*** Opening of SUPPLIED RECORDS ***
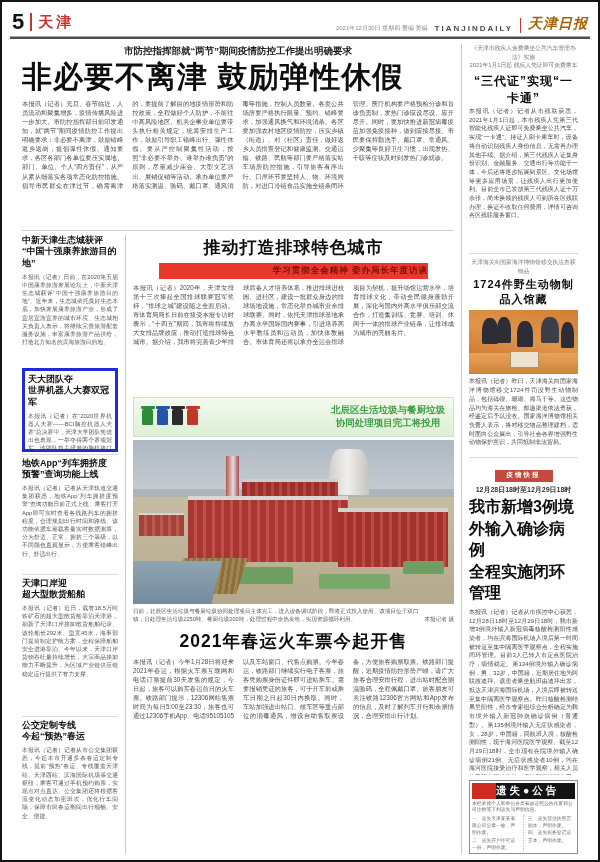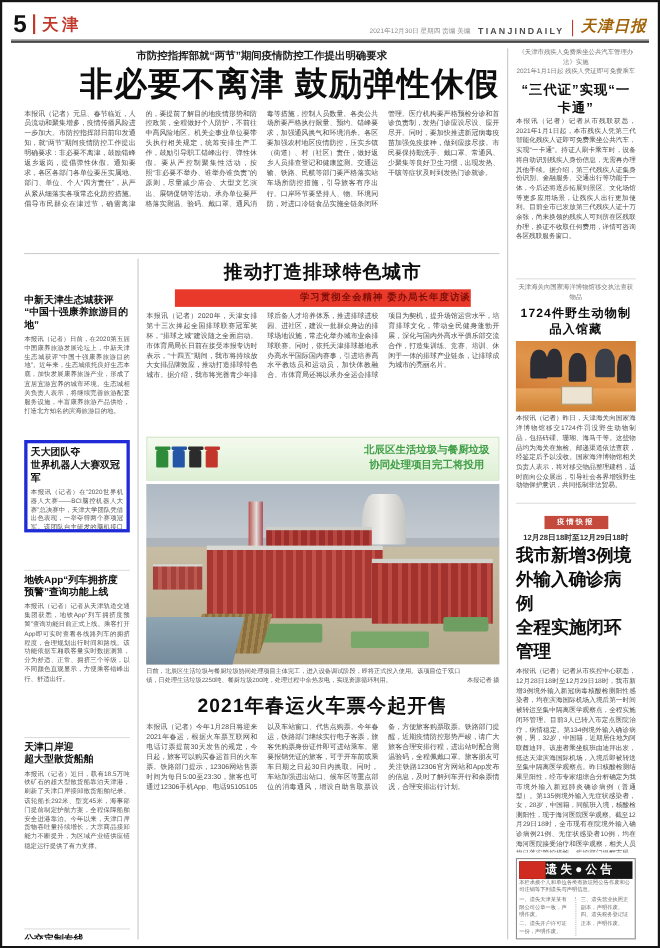--- a/index.html
+++ b/index.html
@@ -23,30 +23,30 @@
   
   .content { flex:1; min-height:0; display:flex; gap:7px; padding:5px 20px 6px; }
   .main-col { flex:0 0 432px; width:432px; display:flex; flex-direction:column; min-height:0; }
   .right-col { flex:1; min-width:0; border-left:1px solid #c9c9c9; padding-left:7px; display:flex; flex-direction:column; }
 
   .body-text { font-size:6.3px; line-height:1.45; color:#4a4a4a; text-align:justify; }
 
   
   .lead { border-bottom:1px solid #ccc; padding-bottom:5px; }
   .kicker { text-align:center; font-size:9.5px; font-weight:bold; color:#1c1c1c; margin:1px 0 3px; }
-  .lead-headline { text-align:right; font-size:30px; font-weight:bold; color:#0e0e0e; letter-spacing:1px; line-height:1.05; margin-bottom:6px; }
+  .lead-headline { text-align:left; font-size:30px; font-weight:bold; color:#0e0e0e; letter-spacing:1px; line-height:1.05; margin-bottom:6px; }
   .cols-4 { column-count:4; column-gap:9px; height:126px; overflow:hidden; }
   .cols-3 { column-count:3; column-gap:9px; overflow:hidden; }
 
   
   .lower { flex:1; min-height:0; display:flex; gap:7px; padding-top:4px; }
   .left-col { flex:0 0 104px; width:104px; border-right:1px solid #c9c9c9; padding-right:7px; display:flex; flex-direction:column; }
   .mid-col { flex:1; min-width:0; display:flex; flex-direction:column; }
 
-  .side-article { padding:3px 0 4px; border-top:1px solid #ddd; overflow:hidden;margin-top:32px; }
+  .side-article { padding:3px 0 4px; border-top:1px solid #ddd; overflow:hidden; }
   .side-article.first { border-top:none; padding-top:0; }
   .side-title { font-size:9px; font-weight:bold; line-height:1.3; color:#111; white-space:pre-line; margin-bottom:3px; }
   .side-body { font-size:5.8px; line-height:1.42; color:#555; text-align:justify; overflow:hidden; }
   .h-a1 { height:130px; } .h-a3 { height:120px; } .h-a4 { height:142px; } .h-a5 { flex:1; }
   .hl-box { border:3px solid #1f2bd6; padding:3px 3px 4px; margin:3px 0 2px; height:84px; overflow:hidden; }
 
   
   .vb-head { text-align:center; font-size:17px; font-weight:bold; color:#0e0e0e; margin:1px 0 4px; letter-spacing:1px; }
   .vb-banner { margin:0 26px 4px; background:#e8392b; color:#7c0e06; font-size:8.5px; font-weight:bold; text-align:right; padding:2px 0; letter-spacing:1px; }
   .vb-body { height:110px; }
*** Close of SUPPLIED RECORDS ***
§ **TASK REQUIREMENTS**
Each entry should be output word for word, with no pictures carried over.

§ **SOLUTION**
--- a/index.html
+++ b/index.html
@@ -23,30 +23,30 @@
   
   .content { flex:1; min-height:0; display:flex; gap:7px; padding:5px 20px 6px; }
   .main-col { flex:0 0 432px; width:432px; display:flex; flex-direction:column; min-height:0; }
   .right-col { flex:1; min-width:0; border-left:1px solid #c9c9c9; padding-left:7px; display:flex; flex-direction:column; }
 
   .body-text { font-size:6.3px; line-height:1.45; color:#4a4a4a; text-align:justify; }
 
   
   .lead { border-bottom:1px solid #ccc; padding-bottom:5px; }
   .kicker { text-align:center; font-size:9.5px; font-weight:bold; color:#1c1c1c; margin:1px 0 3px; }
-  .lead-headline { text-align:right; font-size:30px; font-weight:bold; color:#0e0e0e; letter-spacing:1px; line-height:1.05; margin-bottom:6px; }
+  .lead-headline { text-align:left; font-size:30px; font-weight:bold; color:#0e0e0e; letter-spacing:1px; line-height:1.05; margin-bottom:6px; }
   .cols-4 { column-count:4; column-gap:9px; height:126px; overflow:hidden; }
   .cols-3 { column-count:3; column-gap:9px; overflow:hidden; }
 
   
   .lower { flex:1; min-height:0; display:flex; gap:7px; padding-top:4px; }
   .left-col { flex:0 0 104px; width:104px; border-right:1px solid #c9c9c9; padding-right:7px; display:flex; flex-direction:column; }
   .mid-col { flex:1; min-width:0; display:flex; flex-direction:column; }
 
-  .side-article { padding:3px 0 4px; border-top:1px solid #ddd; overflow:hidden;margin-top:32px; }
+  .side-article { padding:3px 0 4px; border-top:1px solid #ddd; overflow:hidden; }
   .side-article.first { border-top:none; padding-top:0; }
   .side-title { font-size:9px; font-weight:bold; line-height:1.3; color:#111; white-space:pre-line; margin-bottom:3px; }
   .side-body { font-size:5.8px; line-height:1.42; color:#555; text-align:justify; overflow:hidden; }
   .h-a1 { height:130px; } .h-a3 { height:120px; } .h-a4 { height:142px; } .h-a5 { flex:1; }
   .hl-box { border:3px solid #1f2bd6; padding:3px 3px 4px; margin:3px 0 2px; height:84px; overflow:hidden; }
 
   
   .vb-head { text-align:center; font-size:17px; font-weight:bold; color:#0e0e0e; margin:1px 0 4px; letter-spacing:1px; }
   .vb-banner { margin:0 26px 4px; background:#e8392b; color:#7c0e06; font-size:8.5px; font-weight:bold; text-align:right; padding:2px 0; letter-spacing:1px; }
   .vb-body { height:110px; }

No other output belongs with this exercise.